I close. In West Africa, I don’t know where, it was so far away that I have no idea where it was, but there was a church, a rather large church made like the people live in, mud walls, thatched roof. The pulpit, and I was standing in front of the pulpit, because the place was jammed with people, and I was jammed on every side; those half-naked black Africans. This is way, way out.
And as I stood there, waiting for the missionary to introduce me, jammed on every side by those black people, I lifted my eyes and right back of the preacher a large medallion on the wall. It was a picture of the head of Christ, and the caption around it read, “Christ is the answer to every human need.” And while the missionary was introducing me, jammed as I was on every side by those black people, I read the caption, and I looked at them.

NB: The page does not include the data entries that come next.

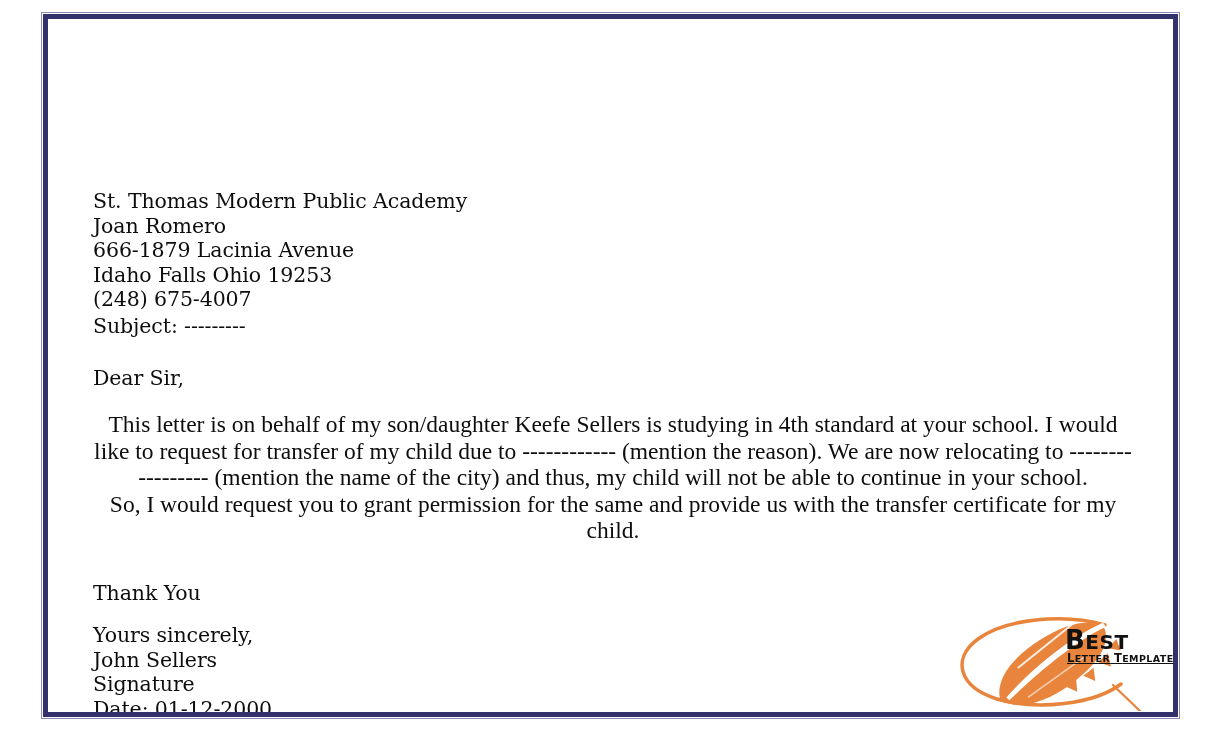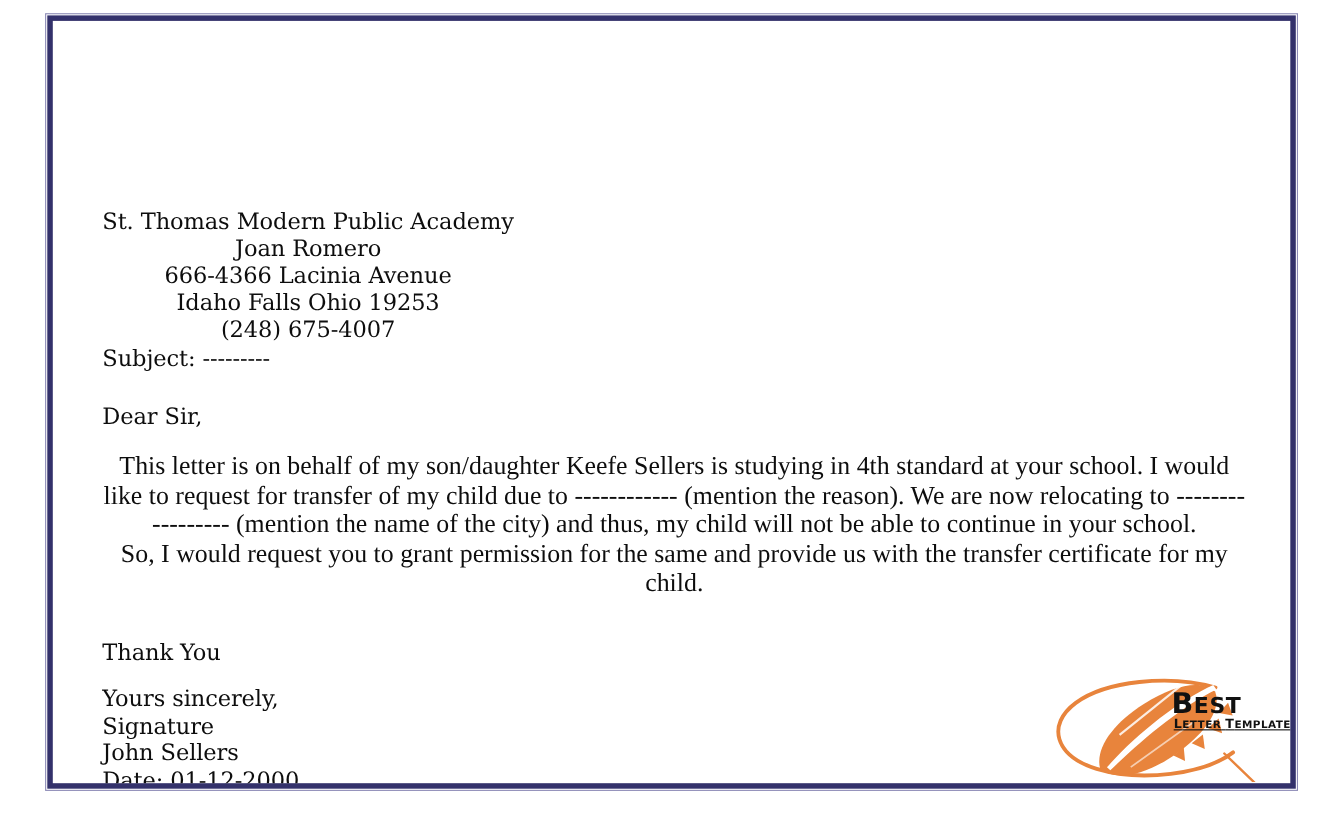--- a/index.html
+++ b/index.html
@@ -89,21 +89,21 @@
   
   .times {
     font-family: "Liberation Serif", "DejaVu Serif", serif;
     font-size: 23.5px;
     line-height: 26.5px;
     color: #0d0d0d;
   }
 
   .block { position: absolute; left: 45px; }
 
-  #address-block { top: 170px; text-align: center; }
+  #address-block { top: 170px; }
   #address-block .line { white-space: nowrap; }
 
   #subject-line { top: 295px; white-space: nowrap; }
   #salutation    { top: 347px; white-space: nowrap; }
 
   #body-block {
     top: 392px;
     width: 1040px;
     text-align: center;
   }
@@ -159,40 +159,40 @@
   <div id="frame-outer"></div>
   <div id="frame-inner"></div>
   <div id="frame-hairline"></div>
 
   <div id="content">
 
 
     <div class="block bookman" id="address-block">
       <div class="line">St. Thomas Modern Public Academy</div>
       <div class="line">Joan Romero</div>
-      <div class="line">666-4366 Lacinia Avenue</div>
+      <div class="line">666-1879 Lacinia Avenue</div>
       <div class="line">Idaho Falls Ohio 19253</div>
       <div class="line">(248) 675-4007</div>
     </div>
 
     <div class="block bookman" id="subject-line">Subject: ---------</div>
 
     <div class="block bookman" id="salutation">Dear Sir,</div>
 
     <div class="block times" id="body-block">
       <p>This letter is on behalf of my son/daughter Keefe Sellers is studying in 4th standard at your school. I would like to request for transfer of my child due to ------------ (mention the reason). We are now relocating to ----------------- (mention the name of the city) and thus, my child will not be able to continue in your school.</p>
       <p>So, I would request you to grant permission for the same and provide us with the transfer certificate for my child.</p>
     </div>
 
     <div class="block bookman" id="thanks-line">Thank You</div>
 
     <div class="block bookman" id="closing-block">
       <div class="line">Yours sincerely,</div>
+      <div class="line">John Sellers</div>
       <div class="line">Signature</div>
-      <div class="line">John Sellers</div>
       <div class="line">Date: 01-12-2000</div>
     </div>
 
     <div id="logo">
       <svg width="220" height="100" viewBox="0 0 220 100">
 
         <path d="M 160 14
                  C 118 2, 60 8, 33 28
                  C 6 48, 14 76, 52 88
                  C 92 100, 150 93, 176 73" fill="none" stroke="#E8843C" stroke-width="3.5" stroke-linecap="round"></path>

I had visited the clan settlements where the lepers were gathered together. “Christ is the answer for every human need.” I looked at them all around me, benighted, diseased, minds darkened, laden down with every heavy, ominous, dark superstition that mind is capable; poor, untaught, lost. And I looked at them, and I looked back up, “Christ is the answer to every human need.”
And as I stood there pressed on every side and looked at the face of Christ and read the words again, I thought of the hospital and the missionary doctor, the dispensary and the missionary nurse, the school and the missionary teacher, the church and the missionary preacher, the nation and the lift of the missionary faith, and I came to see anew the glorious light of the meaning of the gospel of the Son of God in the earth. “For I am not ashamed of the gospel of Christ: for it is the power of God unto salvation to every one that believeth; to the Jew, to the Greek” [Romans 1:16], to the African, and to us.
In a moment we shall stand to sing our hymn of appeal, and while we sing it, if God places upon your heart the spirit of response, would you come and make it now? A family, a couple, or just you; in the balcony round, down one of these stairways, on the lower floor, into the aisle and here to the front, “Here I come, pastor, I make it now. I have decided for Christ [Romans 10:8-13], and I am coming now [Ephesians 2:8]. Here I am.” Make the decision now in your heart. And in a moment, when we stand up, stand up coming, and the dear Lord bless in the way as you come; while we stand and while we sing.